▸ TASK OBJECTIVE: Using the data below, return word for word every line from the one holding "- We want to" down to the one holding "files in client.". Leave pictures out.

▸ DATA FOR ANALYSIS:
____________________

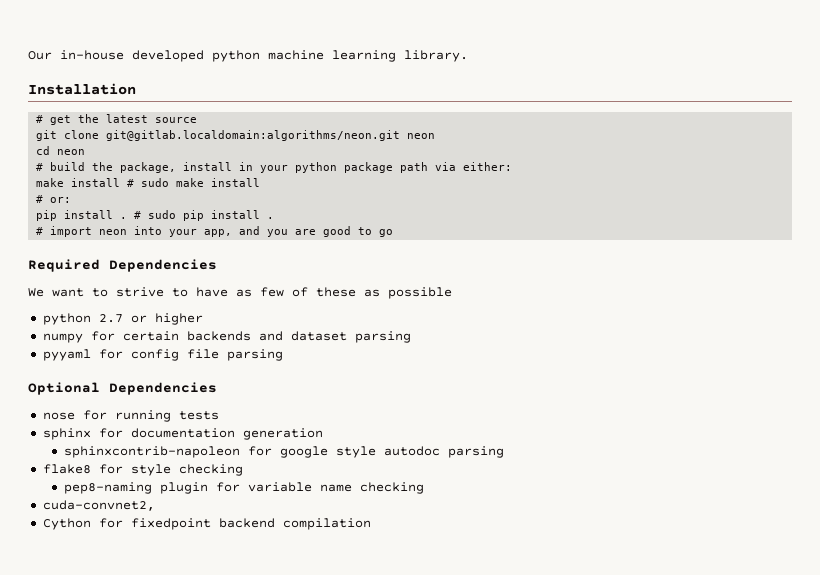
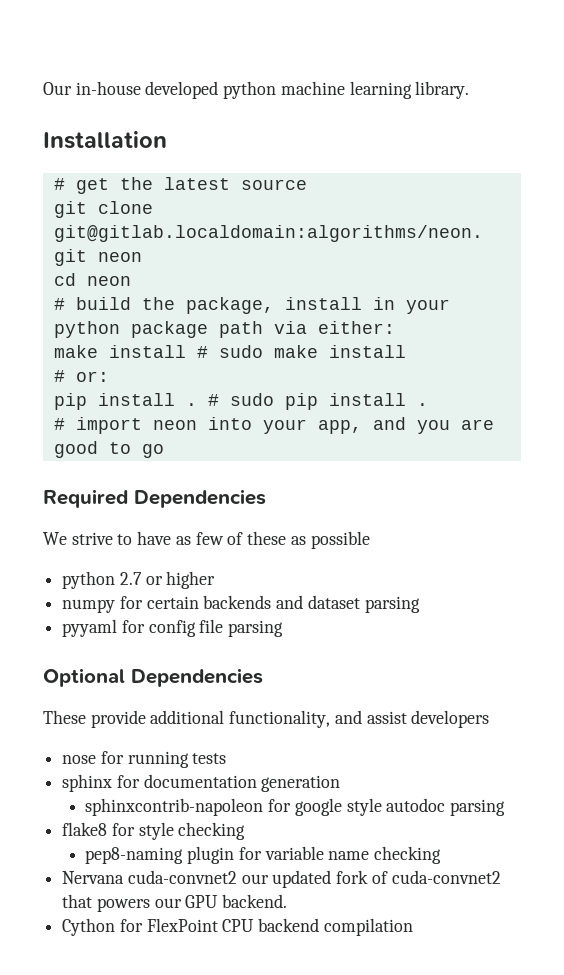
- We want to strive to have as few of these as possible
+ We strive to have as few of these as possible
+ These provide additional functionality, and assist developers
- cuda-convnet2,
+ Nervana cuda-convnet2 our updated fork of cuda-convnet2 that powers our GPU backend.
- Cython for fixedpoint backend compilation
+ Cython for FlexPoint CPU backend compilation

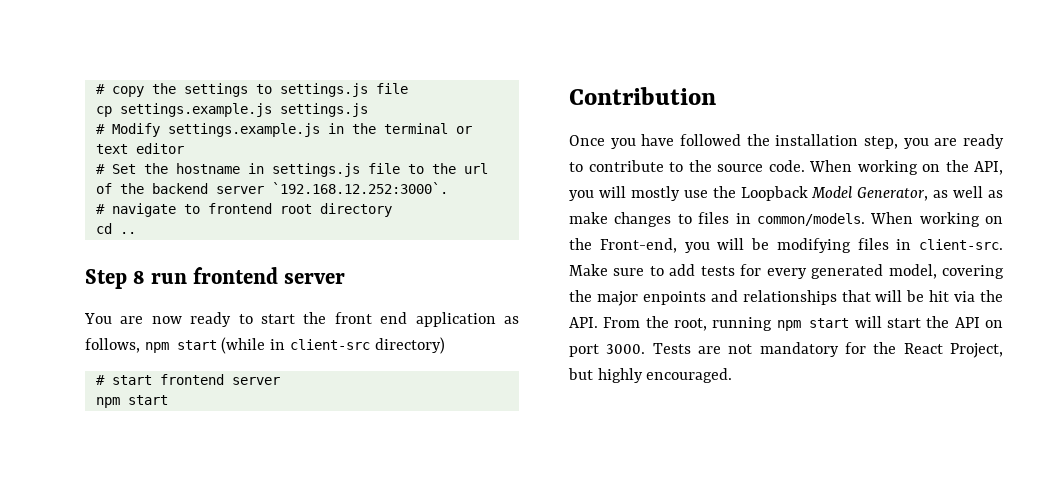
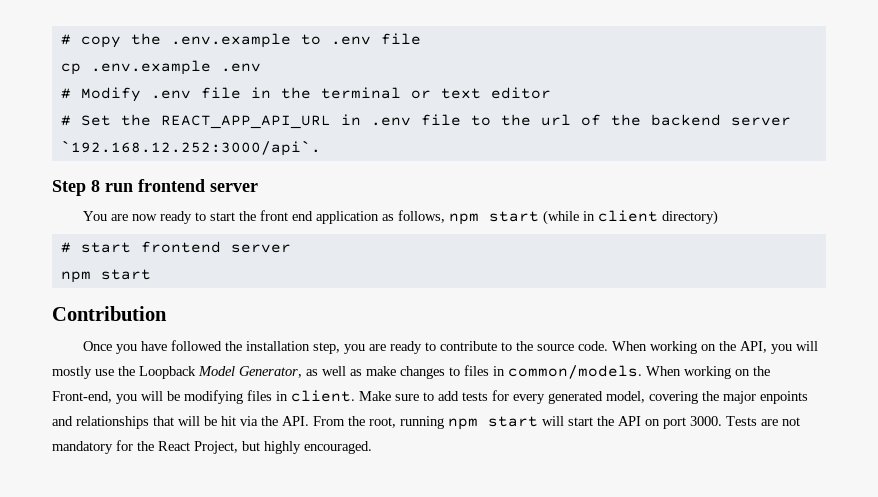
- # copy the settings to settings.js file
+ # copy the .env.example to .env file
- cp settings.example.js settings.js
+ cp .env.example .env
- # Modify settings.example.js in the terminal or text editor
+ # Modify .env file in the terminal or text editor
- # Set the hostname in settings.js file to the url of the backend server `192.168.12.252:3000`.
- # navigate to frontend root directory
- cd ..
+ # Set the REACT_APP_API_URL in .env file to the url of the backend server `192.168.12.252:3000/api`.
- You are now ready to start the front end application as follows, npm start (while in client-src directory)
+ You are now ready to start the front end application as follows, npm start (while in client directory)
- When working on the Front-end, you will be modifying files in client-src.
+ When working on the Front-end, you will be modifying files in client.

____________________

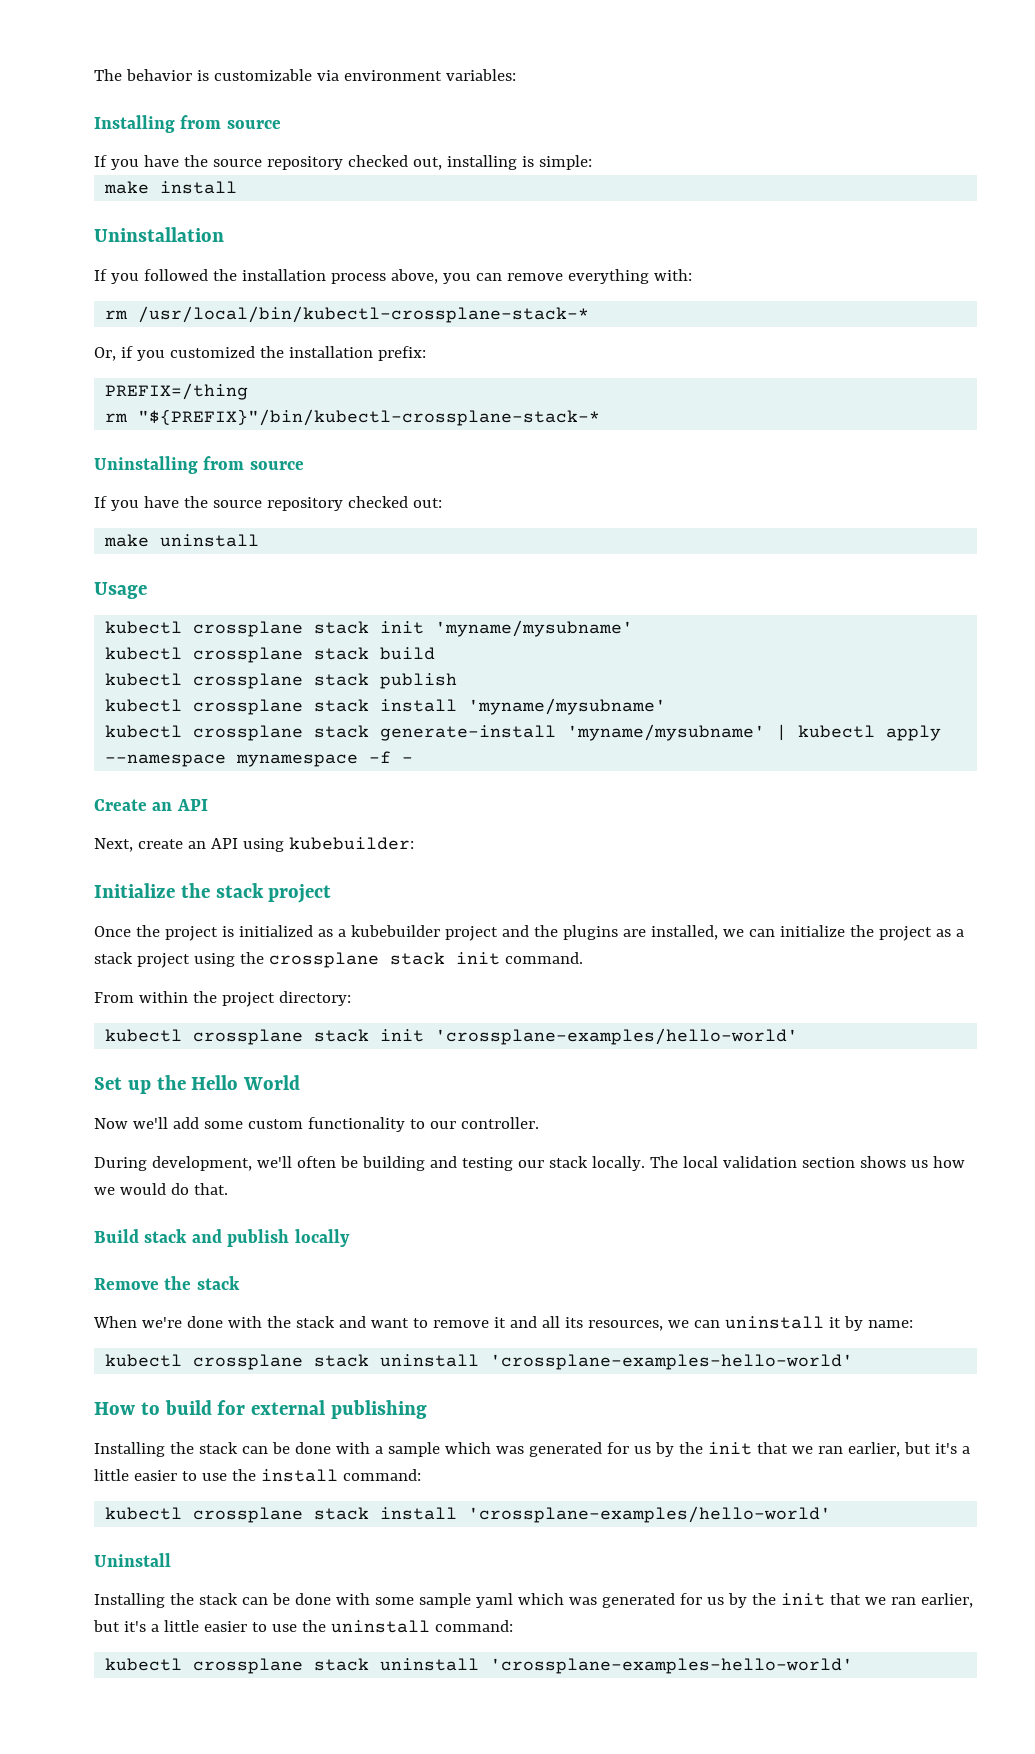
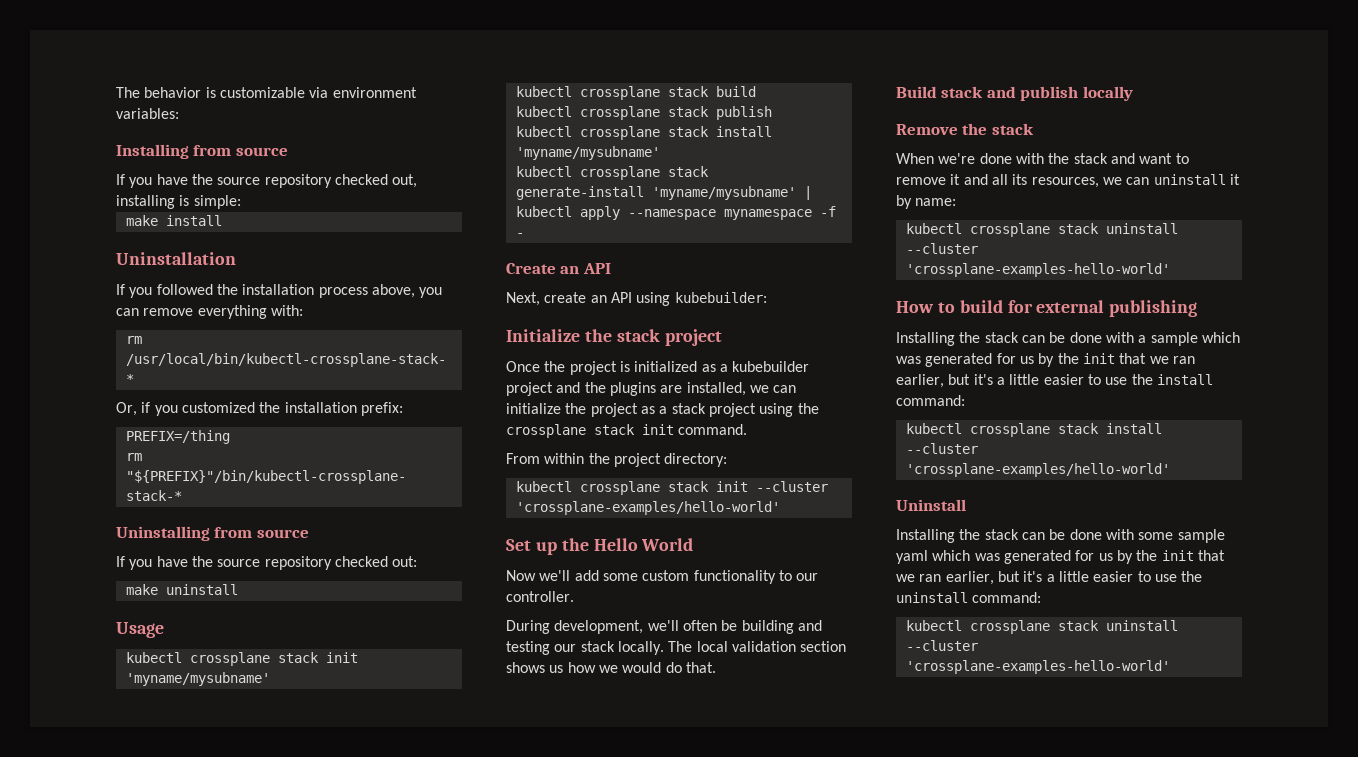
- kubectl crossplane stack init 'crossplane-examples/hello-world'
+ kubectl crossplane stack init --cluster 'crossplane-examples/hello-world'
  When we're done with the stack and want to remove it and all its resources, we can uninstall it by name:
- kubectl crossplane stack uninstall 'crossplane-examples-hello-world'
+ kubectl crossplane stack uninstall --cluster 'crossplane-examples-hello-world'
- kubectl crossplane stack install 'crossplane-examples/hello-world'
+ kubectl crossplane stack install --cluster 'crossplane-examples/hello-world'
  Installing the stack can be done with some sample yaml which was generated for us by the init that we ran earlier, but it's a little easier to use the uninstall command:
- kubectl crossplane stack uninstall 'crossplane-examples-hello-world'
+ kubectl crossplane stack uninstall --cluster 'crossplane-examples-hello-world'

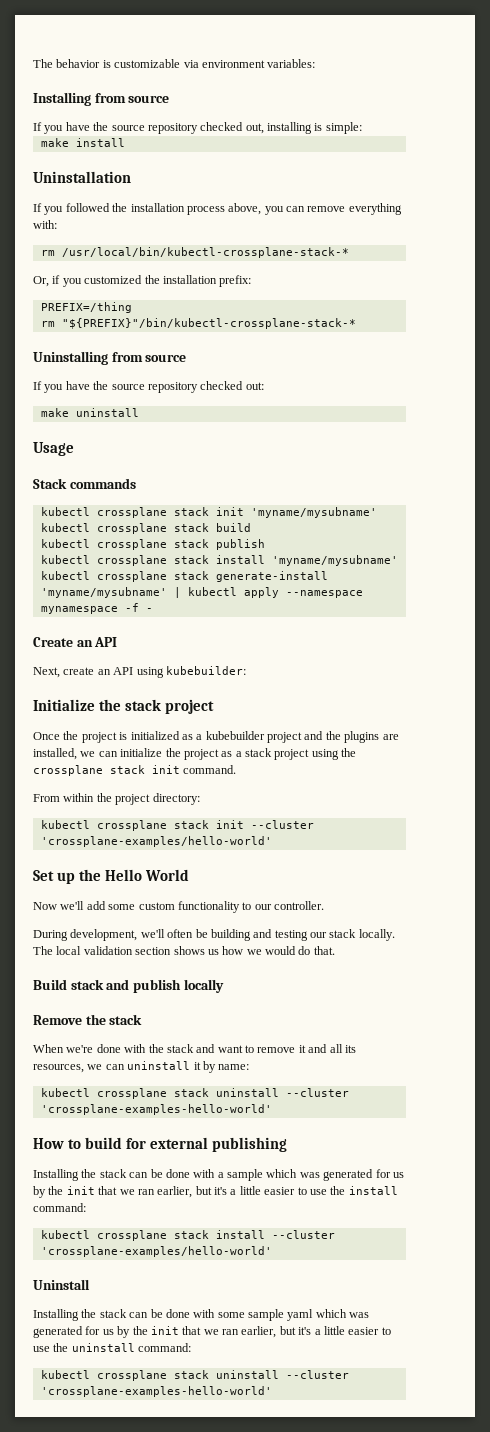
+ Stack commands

____________________

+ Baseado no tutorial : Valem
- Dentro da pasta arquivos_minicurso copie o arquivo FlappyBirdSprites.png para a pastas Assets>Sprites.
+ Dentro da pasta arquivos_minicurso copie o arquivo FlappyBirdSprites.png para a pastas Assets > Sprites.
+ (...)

____________________

▸ PROBLEM SOLUTION:
- We want to strive to have as few of these as possible
+ We strive to have as few of these as possible
+ These provide additional functionality, and assist developers
- cuda-convnet2,
+ Nervana cuda-convnet2 our updated fork of cuda-convnet2 that powers our GPU backend.
- Cython for fixedpoint backend compilation
+ Cython for FlexPoint CPU backend compilation

- # copy the settings to settings.js file
+ # copy the .env.example to .env file
- cp settings.example.js settings.js
+ cp .env.example .env
- # Modify settings.example.js in the terminal or text editor
+ # Modify .env file in the terminal or text editor
- # Set the hostname in settings.js file to the url of the backend server `192.168.12.252:3000`.
- # navigate to frontend root directory
- cd ..
+ # Set the REACT_APP_API_URL in .env file to the url of the backend server `192.168.12.252:3000/api`.
- You are now ready to start the front end application as follows, npm start (while in client-src directory)
+ You are now ready to start the front end application as follows, npm start (while in client directory)
- When working on the Front-end, you will be modifying files in client-src.
+ When working on the Front-end, you will be modifying files in client.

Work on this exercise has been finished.